Apropos Ballungsräume und ländlicher Raum: Wer in einer (Landeshaupt-) Stadt oder in einer Agglomeration zuhause ist hat es natürlich leichter auf ein Auto zu verzichten als wie wenn man irgendwo "in der Pampa" wohnt wo sich Fuchs und Henne Gute Nacht sagen. Daran wird sich so schnell nichts ändern. Nur die Rosinen rauspicken, das läuft nicht überall - wer die Vorzüge des ländlichen Raums gegenüber der City geniessen möchte der muß einfach auch einige Nachteile gegenüber dem Stadtleben in Kauf nehmen.

Allerdings hat die öffentliche Hand sehr wohl die Verpflichtung, ein adäquates Grundangebot an öffentlichem Verkehr auch in den ländlichen Gebieten zu organisieren - öffentlicher Verkehr ist eine volkswirtschaftliche Leistung und eine wichtige Komponente hinsichtlich Standortattraktivität für Betriebsansiedlungen und Wohnraumerschließung. Und natürlich, um Grundbedürfnisse des Menschen wie Versorgung und Freizeit sicherzustellen. Die Qualität des Öffentlichen Verkehrs eines Staates oder einer Region kann als Gradmesser für den Entwicklungszustand des-/derselben in puncto Nachhaltigkeit gesehen werden.

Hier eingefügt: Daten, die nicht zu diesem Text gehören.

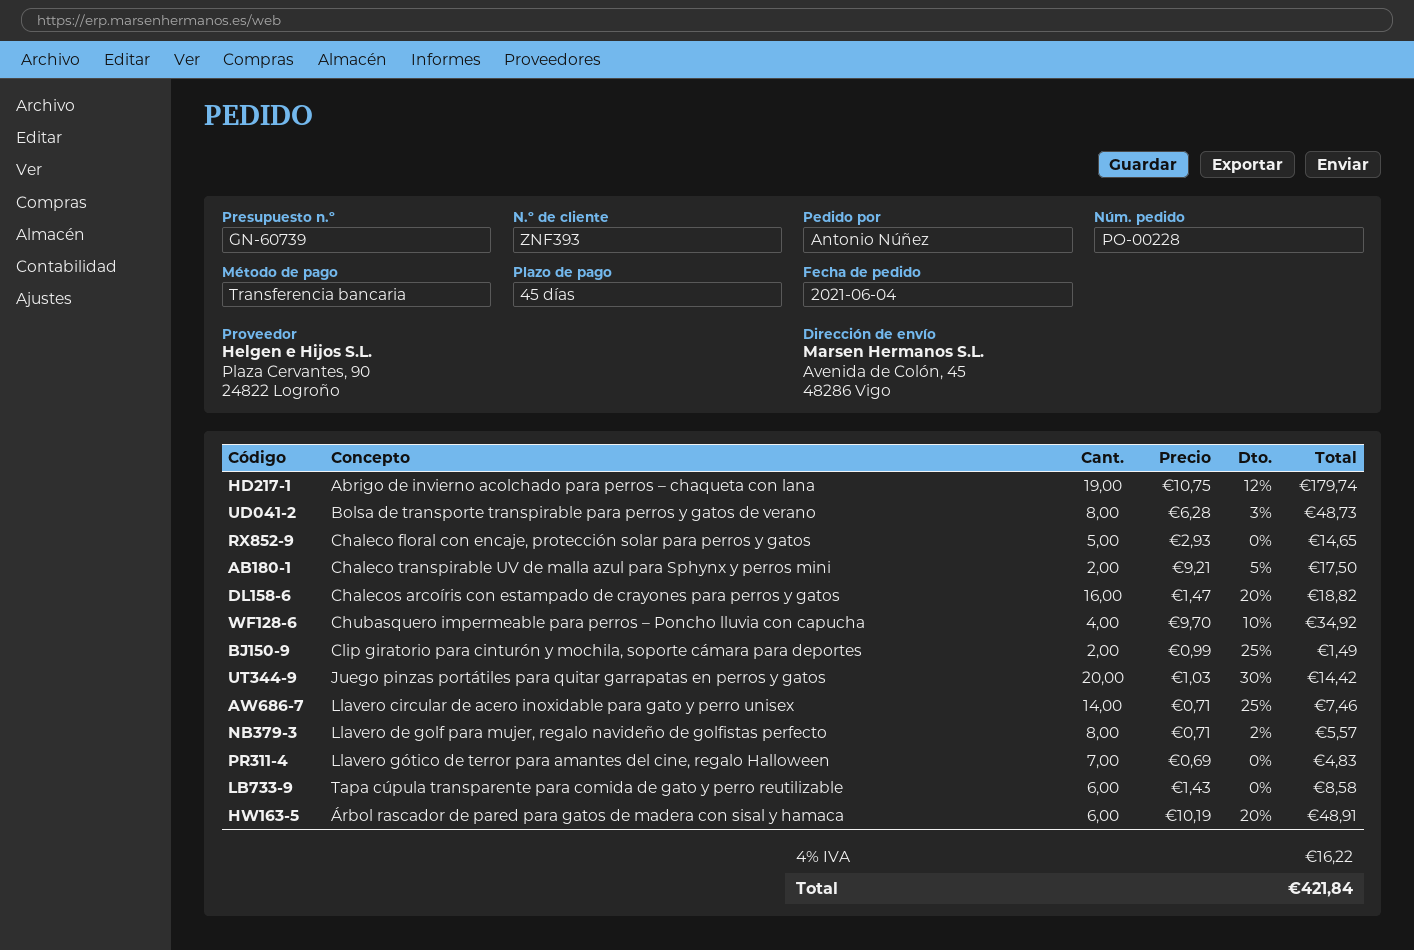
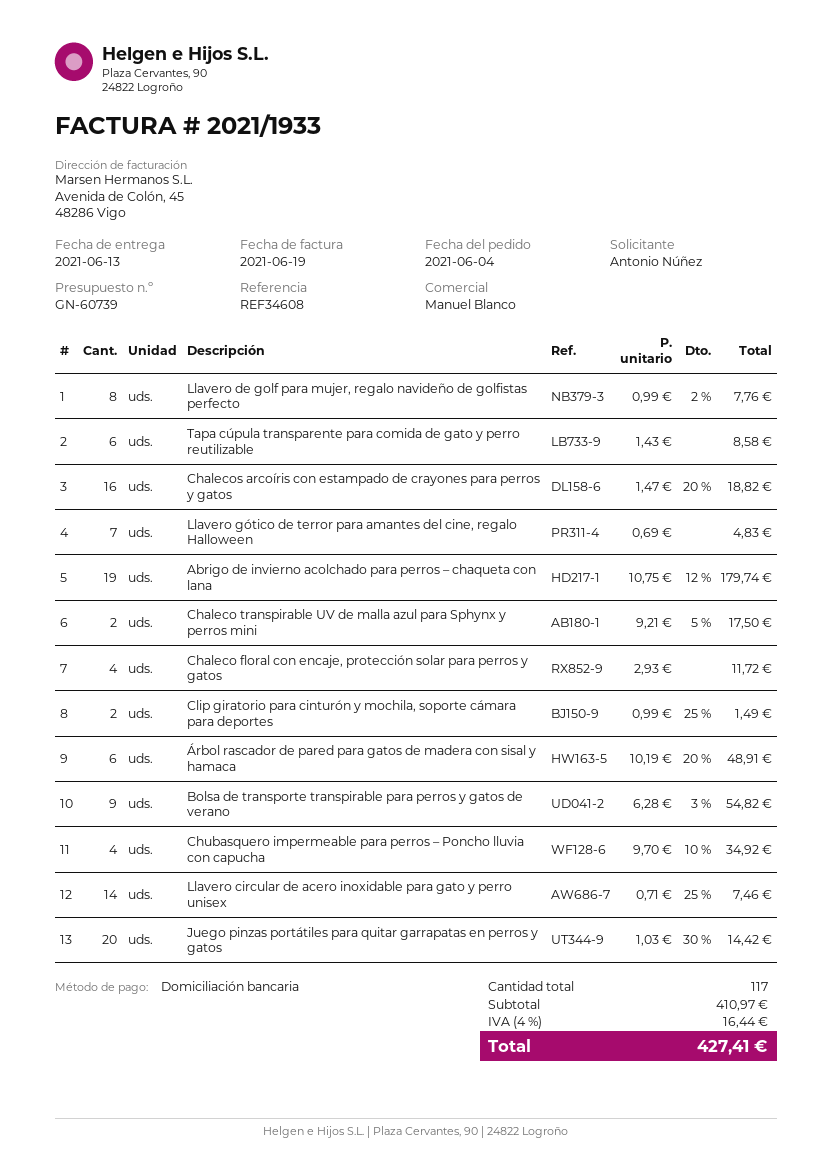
payment method: bank transfer -> direct debit
Bolsa de transporte transpirable para perros y gatos de verano: 8 x 6.28 - 3% = 48.73 -> 9 x 6.28 - 3% = 54.82
Chaleco floral con encaje, protección solar para perros y gatos: 5 x 2.93 = 14.65 -> 4 x 2.93 = 11.72
Llavero de golf para mujer, regalo navideño de golfistas perfecto: 8 x 0.71 - 2% = 5.57 -> 8 x 0.99 - 2% = 7.76
tax: 4% = 16.22 -> 4% = 16.44
total: 421.84 -> 427.41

Dabei offenbaren sich dem autolos Reisenden und Verkehrsforscher heutzutage noch gewaltige Defizite im Staate Österreich. Bspw. ist der öffentliche Verkehr im Bundesland Niederösterreich tw. wahrlich als "hinterwäldlerisch" zu bewerten. Bspw. ist das Mostviertel, wo man auf sanften Tourismus setzt, am Wochenende komplett von der Aussenwelt abgeschnitten wenn man mit Öffis reisen möchte. So nach dem Motto: Unter der Woche zum Hackeln (Malochen) fahren wir dich mit dem Bus (die meisten Eisenbahnen wurden ja im Zug der "Pröllbock-Politik" bereits vernichtet), das ist OK, aber am Wochenende da bleib gefälligst zuhause. Wie möchte man da bitte die Leute zum Verzicht auf ein Auto motivieren? Aber auch andere Regionen in Österreich erinnern beim Öffi-Angebot eher an eine Bananenrepublik (Entwicklungsland) als an das angeblich siebtreichste Land unseres Planeten. Hier gilt es noch viel zu tun!

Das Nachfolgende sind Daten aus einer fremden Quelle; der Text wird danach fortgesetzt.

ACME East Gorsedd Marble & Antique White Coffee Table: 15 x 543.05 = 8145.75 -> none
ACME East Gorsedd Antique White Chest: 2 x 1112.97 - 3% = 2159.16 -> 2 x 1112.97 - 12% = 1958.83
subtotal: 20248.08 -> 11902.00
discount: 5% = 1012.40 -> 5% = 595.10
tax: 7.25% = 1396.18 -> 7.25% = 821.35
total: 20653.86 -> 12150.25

Verfehlte Verkehrspolitik (Pröllbock-Politik) in Niederösterreich. DEEF Dr. Michael Populorum

Sicher nicht zukunftsträchtig - die "Pröllbock-Verkehrspolitik" in Niederösterreich

Fazit: "Felix" ging mir bis dato kaum ab. Das Leben ohne Auto läßt sich zumindest in einem Ballungsraum wie Salzburg (oder Wien oder Graz..) bestens mit den Öffis organisieren. In der Fläche tun sich allerdings doch gravierende Mängel in Österreich auf, da sollte man mal ins 11. Bundesland Österreichs, nach Südtirol, schaun. Dort werden auch kleine Bergdörfer zumindest mehrmals am Tag mit Öffis bedient. Erst wenn man wirklich auf die Öffis angewiesen wird, kann man als Eisenbahn-/Verkehrsforscher als direkt Betroffener höchst authentisch die Lage beurteilen und Vorschläge zur Optimierung erarbeiten. Somit hat sich für mich das autolose Jahr auch noch diesbezüglich gelohnt.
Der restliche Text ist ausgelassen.